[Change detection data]
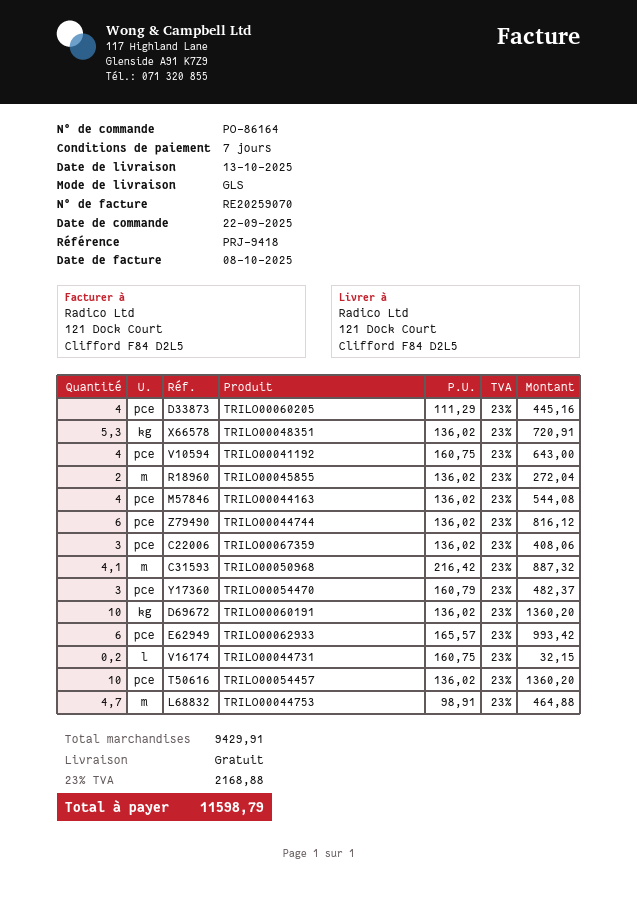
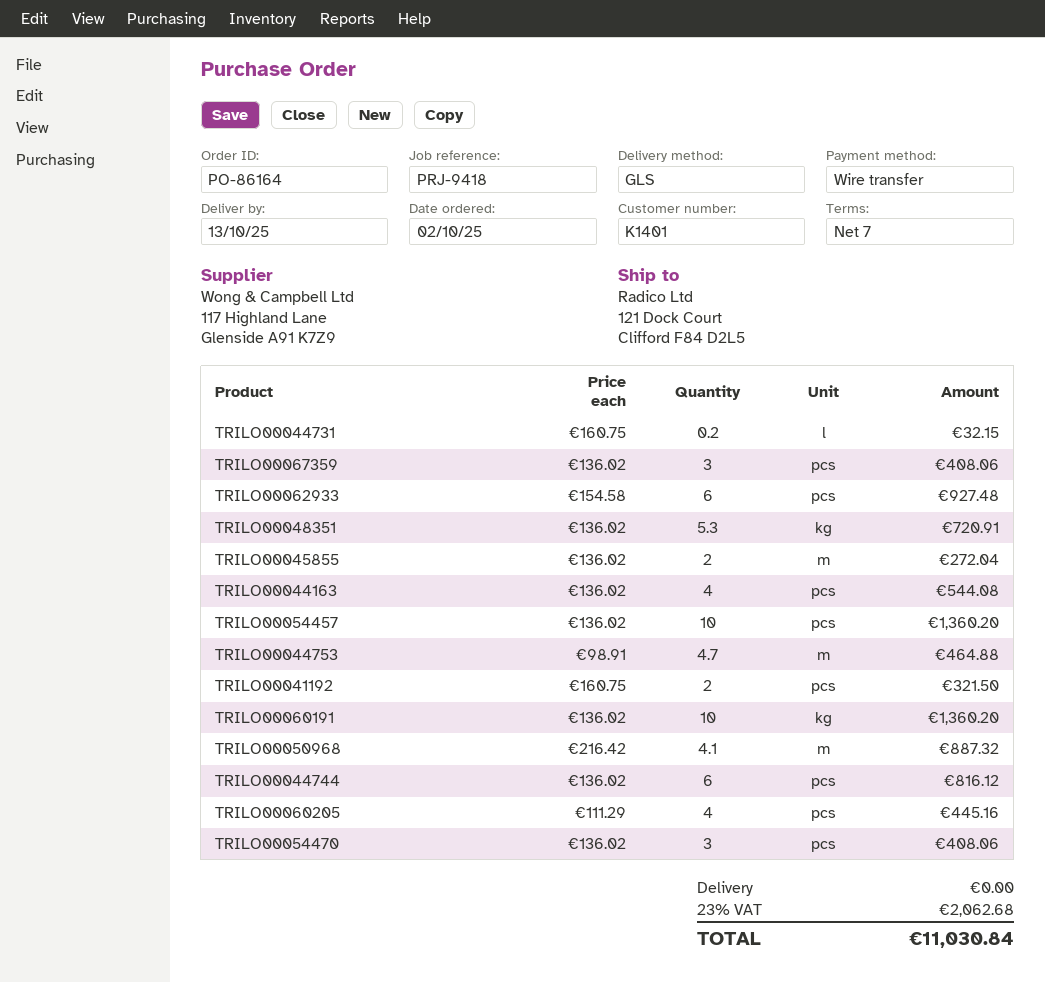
order date: 2025-09-22 -> 2025-10-02
TRILO00041192: 4 x 160.75 = 643.00 -> 2 x 160.75 = 321.50
TRILO00054470: 3 x 160.79 = 482.37 -> 3 x 136.02 = 408.06
TRILO00062933: 6 x 165.57 = 993.42 -> 6 x 154.58 = 927.48
tax: 23% = 2168.88 -> 23% = 2062.68
total: 11598.79 -> 11030.84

• _Required action_
Copy out the line holding "TRILO00062933: 6 x" along with all lines after it through the end of the entries, exactly and only these.

• _Solution to this exercise_
TRILO00062933: 6 x 165.57 = 993.42 -> 6 x 154.58 = 927.48
tax: 23% = 2168.88 -> 23% = 2062.68
total: 11598.79 -> 11030.84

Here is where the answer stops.